#### DATA EXTRACTS:
:::
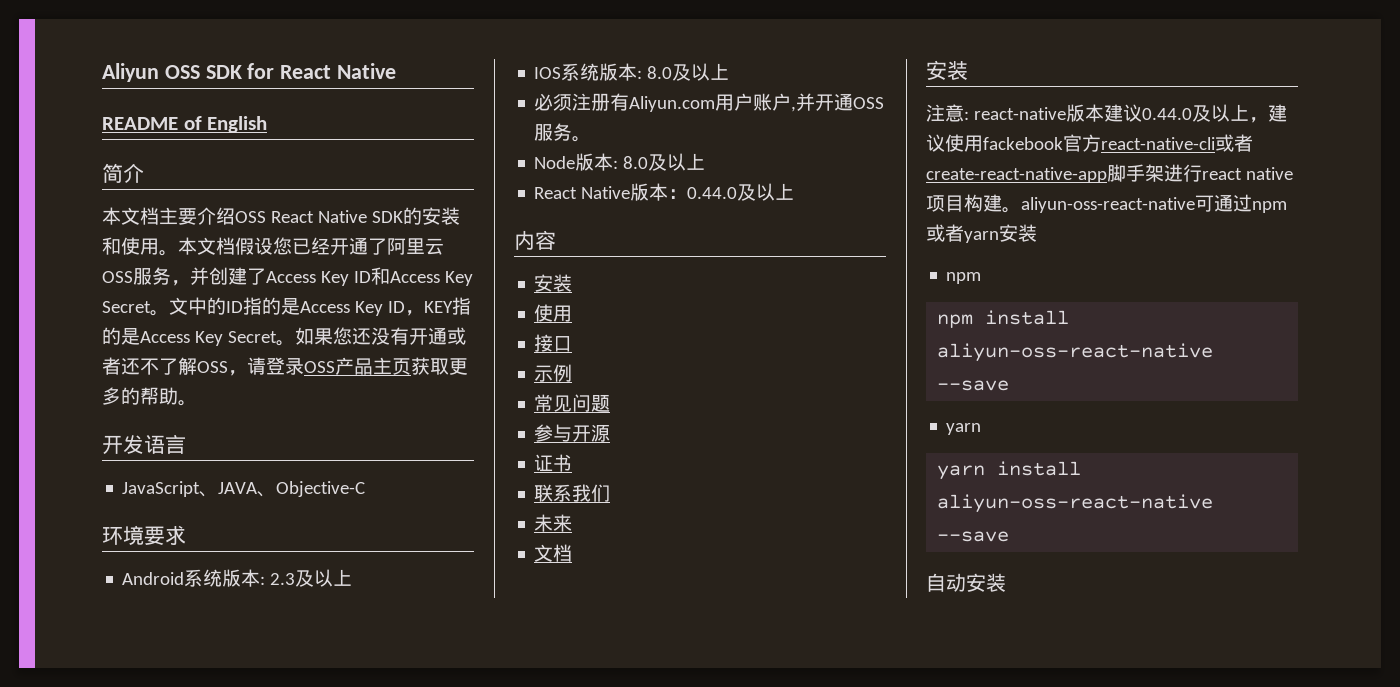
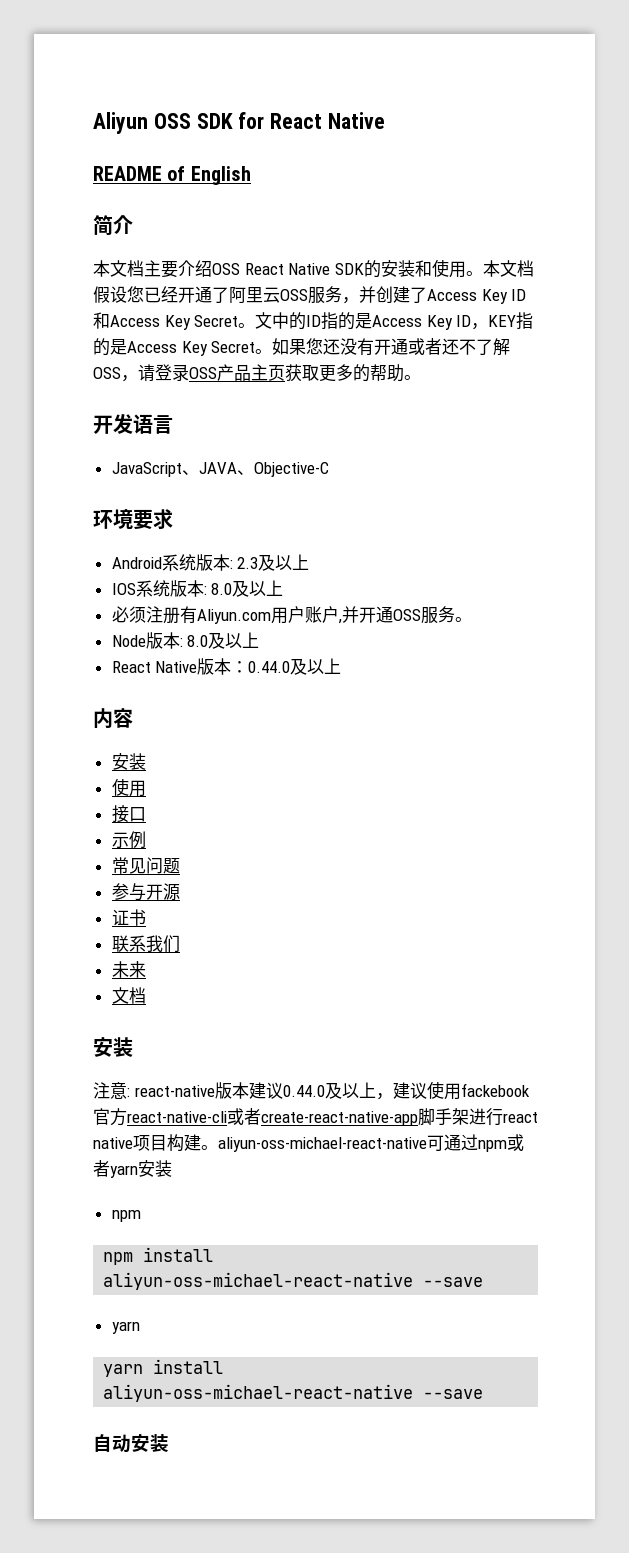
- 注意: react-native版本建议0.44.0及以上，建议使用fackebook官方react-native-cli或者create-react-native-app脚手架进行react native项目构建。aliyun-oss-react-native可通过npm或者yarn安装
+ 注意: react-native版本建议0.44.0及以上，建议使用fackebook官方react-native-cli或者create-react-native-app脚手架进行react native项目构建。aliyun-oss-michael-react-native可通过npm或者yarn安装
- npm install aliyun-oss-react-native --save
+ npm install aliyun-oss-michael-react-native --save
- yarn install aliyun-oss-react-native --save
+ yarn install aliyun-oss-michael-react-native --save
:::
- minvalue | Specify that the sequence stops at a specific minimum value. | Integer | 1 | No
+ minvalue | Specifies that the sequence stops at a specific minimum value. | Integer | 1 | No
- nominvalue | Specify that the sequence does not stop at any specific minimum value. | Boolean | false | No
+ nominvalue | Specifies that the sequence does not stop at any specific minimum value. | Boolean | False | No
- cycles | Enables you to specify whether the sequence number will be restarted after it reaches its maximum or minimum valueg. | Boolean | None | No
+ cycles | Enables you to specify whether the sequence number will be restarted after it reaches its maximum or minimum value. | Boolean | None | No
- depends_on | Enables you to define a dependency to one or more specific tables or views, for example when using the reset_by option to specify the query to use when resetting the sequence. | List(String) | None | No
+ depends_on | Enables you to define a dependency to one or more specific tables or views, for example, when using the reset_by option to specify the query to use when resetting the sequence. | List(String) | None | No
:::
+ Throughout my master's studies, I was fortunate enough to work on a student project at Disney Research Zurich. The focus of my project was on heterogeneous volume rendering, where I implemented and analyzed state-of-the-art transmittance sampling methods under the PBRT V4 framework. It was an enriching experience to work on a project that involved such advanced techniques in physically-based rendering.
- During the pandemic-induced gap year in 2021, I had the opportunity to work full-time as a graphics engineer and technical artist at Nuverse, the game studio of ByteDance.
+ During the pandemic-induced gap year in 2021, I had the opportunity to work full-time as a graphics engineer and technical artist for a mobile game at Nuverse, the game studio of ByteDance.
:::
#### REQUIREMENT:
Everything above from the line containing "- yarn install aliyun-oss-react-native --save" down to the line containing "yarn install aliyun-oss-michael-react-native --save" is to be transcribed exactly, with both of those lines included and nothing else added.

#### RESPONSE TO THE TASK:
- yarn install aliyun-oss-react-native --save
+ yarn install aliyun-oss-michael-react-native --save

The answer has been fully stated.